BRIEF
Where the word "each" appears in a line below, copy the whole line.

TASK INPUTS
BEGIN

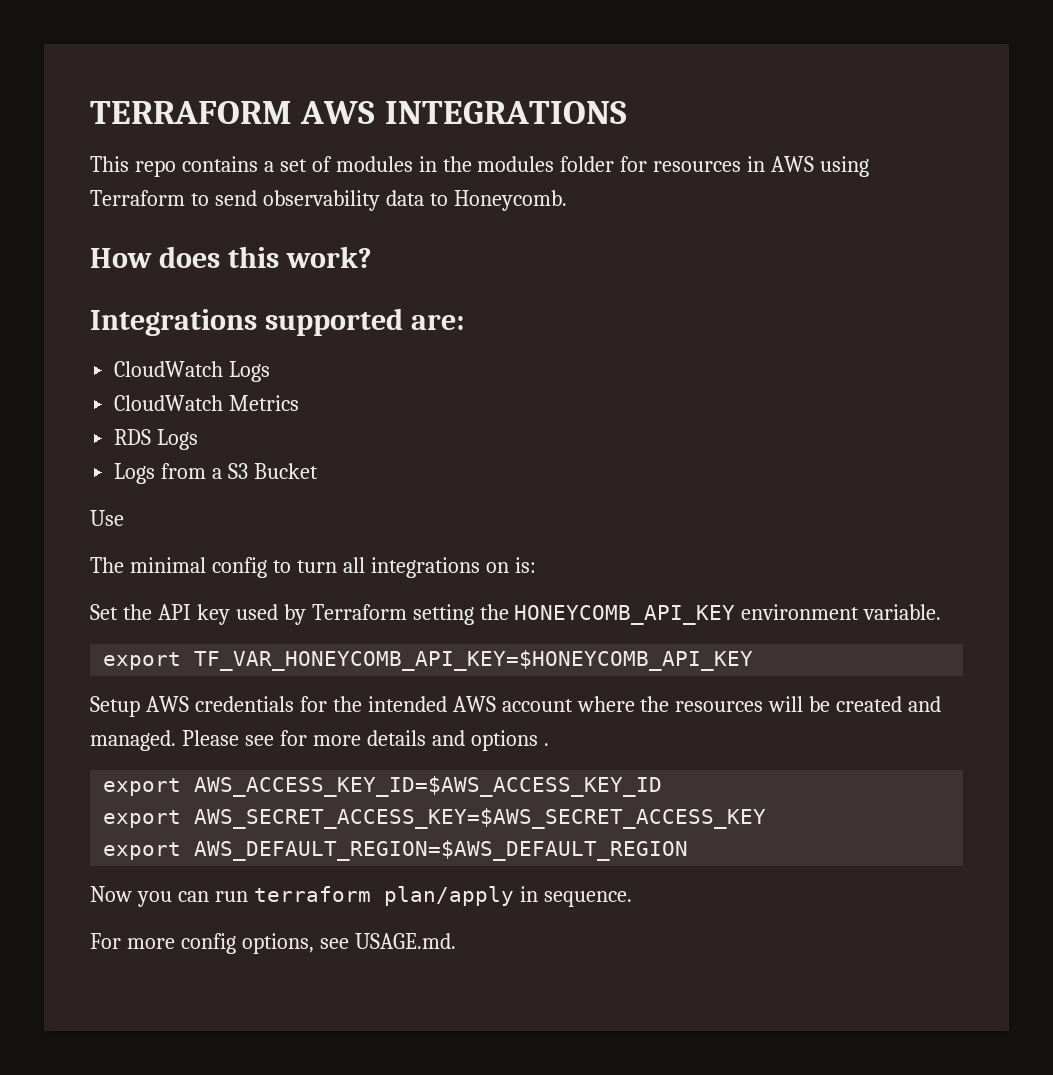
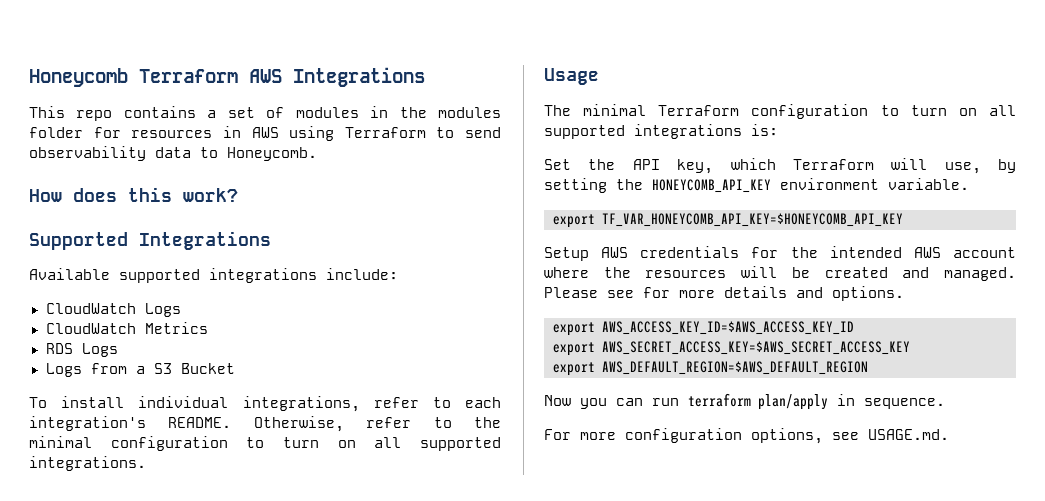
- TERRAFORM AWS INTEGRATIONS
+ Honeycomb Terraform AWS Integrations
- Integrations supported are:
+ Supported Integrations
+ Available supported integrations include:
- Use
- The minimal config to turn all integrations on is:
- Set the API key used by Terraform setting the HONEYCOMB_API_KEY environment variable.
+ To install individual integrations, refer to each integration's README. Otherwise, refer to the minimal configuration to turn on all supported integrations.
+ Usage
+ The minimal Terraform configuration to turn on all supported integrations is:
+ Set the API key, which Terraform will use, by setting the HONEYCOMB_API_KEY environment variable.
- Please see for more details and options .
+ Please see for more details and options.
- For more config options, see USAGE.md.
+ For more configuration options, see USAGE.md.

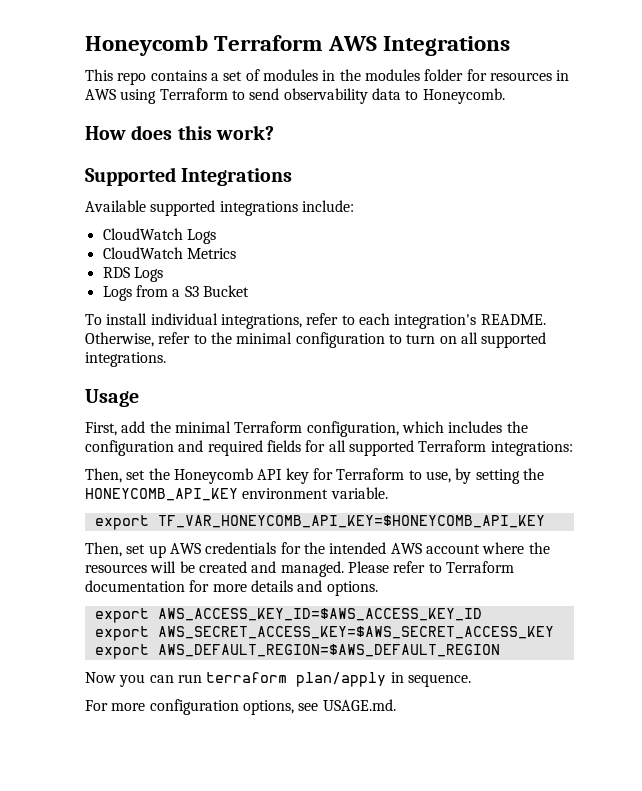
- The minimal Terraform configuration to turn on all supported integrations is:
- Set the API key, which Terraform will use, by setting the HONEYCOMB_API_KEY environment variable.
+ First, add the minimal Terraform configuration, which includes the configuration and required fields for all supported Terraform integrations:
+ Then, set the Honeycomb API key for Terraform to use, by setting the HONEYCOMB_API_KEY environment variable.
- Setup AWS credentials for the intended AWS account where the resources will be created and managed.
+ Then, set up AWS credentials for the intended AWS account where the resources will be created and managed.
- Please see for more details and options.
+ Please refer to Terraform documentation for more details and options.

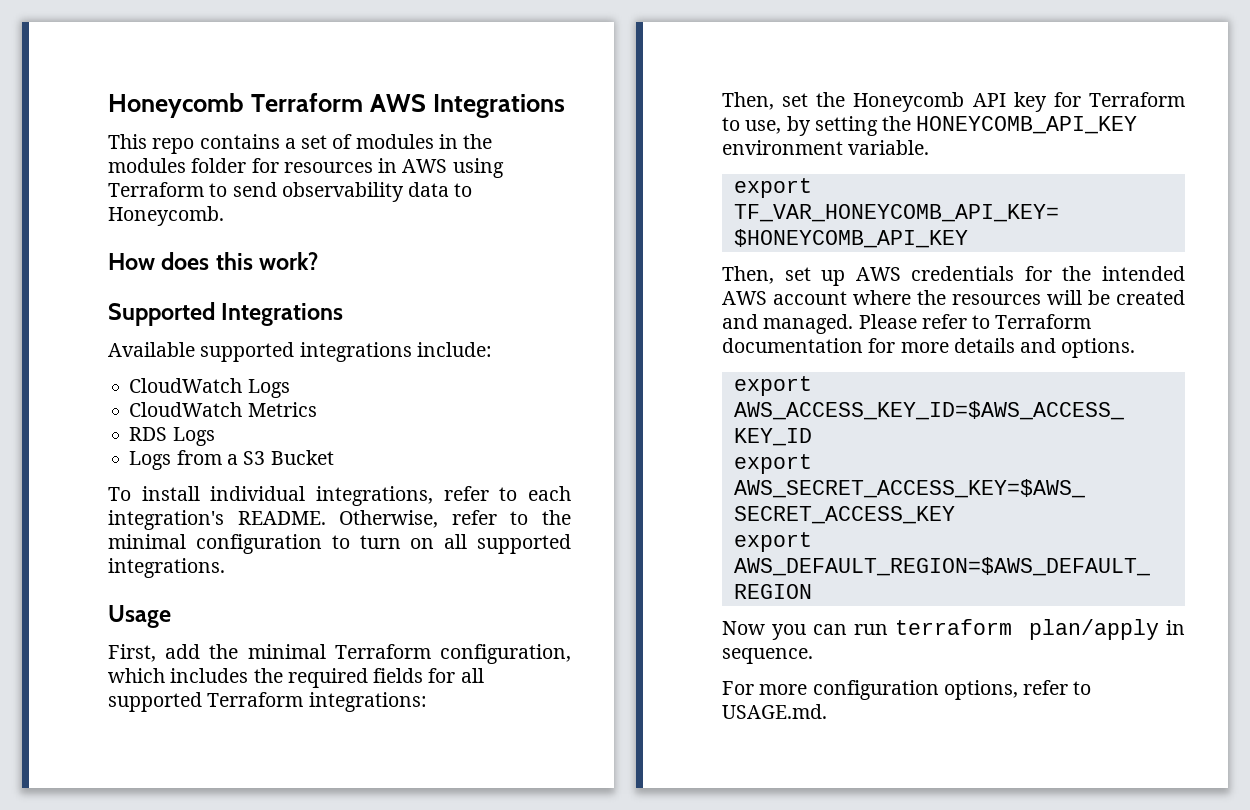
- First, add the minimal Terraform configuration, which includes the configuration and required fields for all supported Terraform integrations:
+ First, add the minimal Terraform configuration, which includes the required fields for all supported Terraform integrations:
- For more configuration options, see USAGE.md.
+ For more configuration options, refer to USAGE.md.

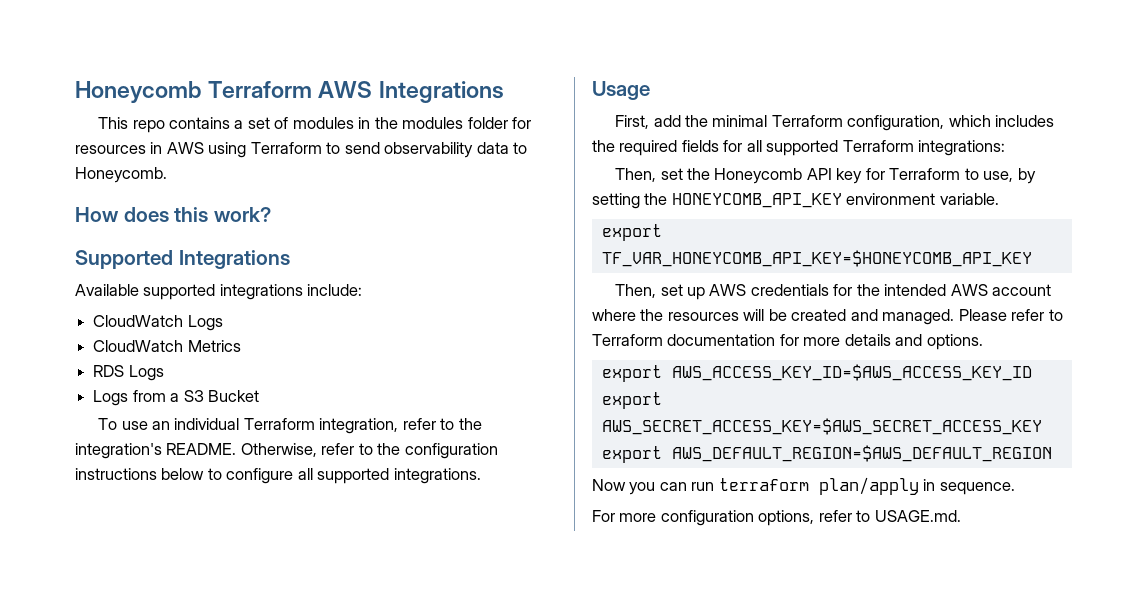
- To install individual integrations, refer to each integration's README.
+ To use an individual Terraform integration, refer to the integration's README.
- Otherwise, refer to the minimal configuration to turn on all supported integrations.
+ Otherwise, refer to the configuration instructions below to configure all supported integrations.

END

ANSWER BELOW
+ To install individual integrations, refer to each integration's README. Otherwise, refer to the minimal configuration to turn on all supported integrations.
- To install individual integrations, refer to each integration's README.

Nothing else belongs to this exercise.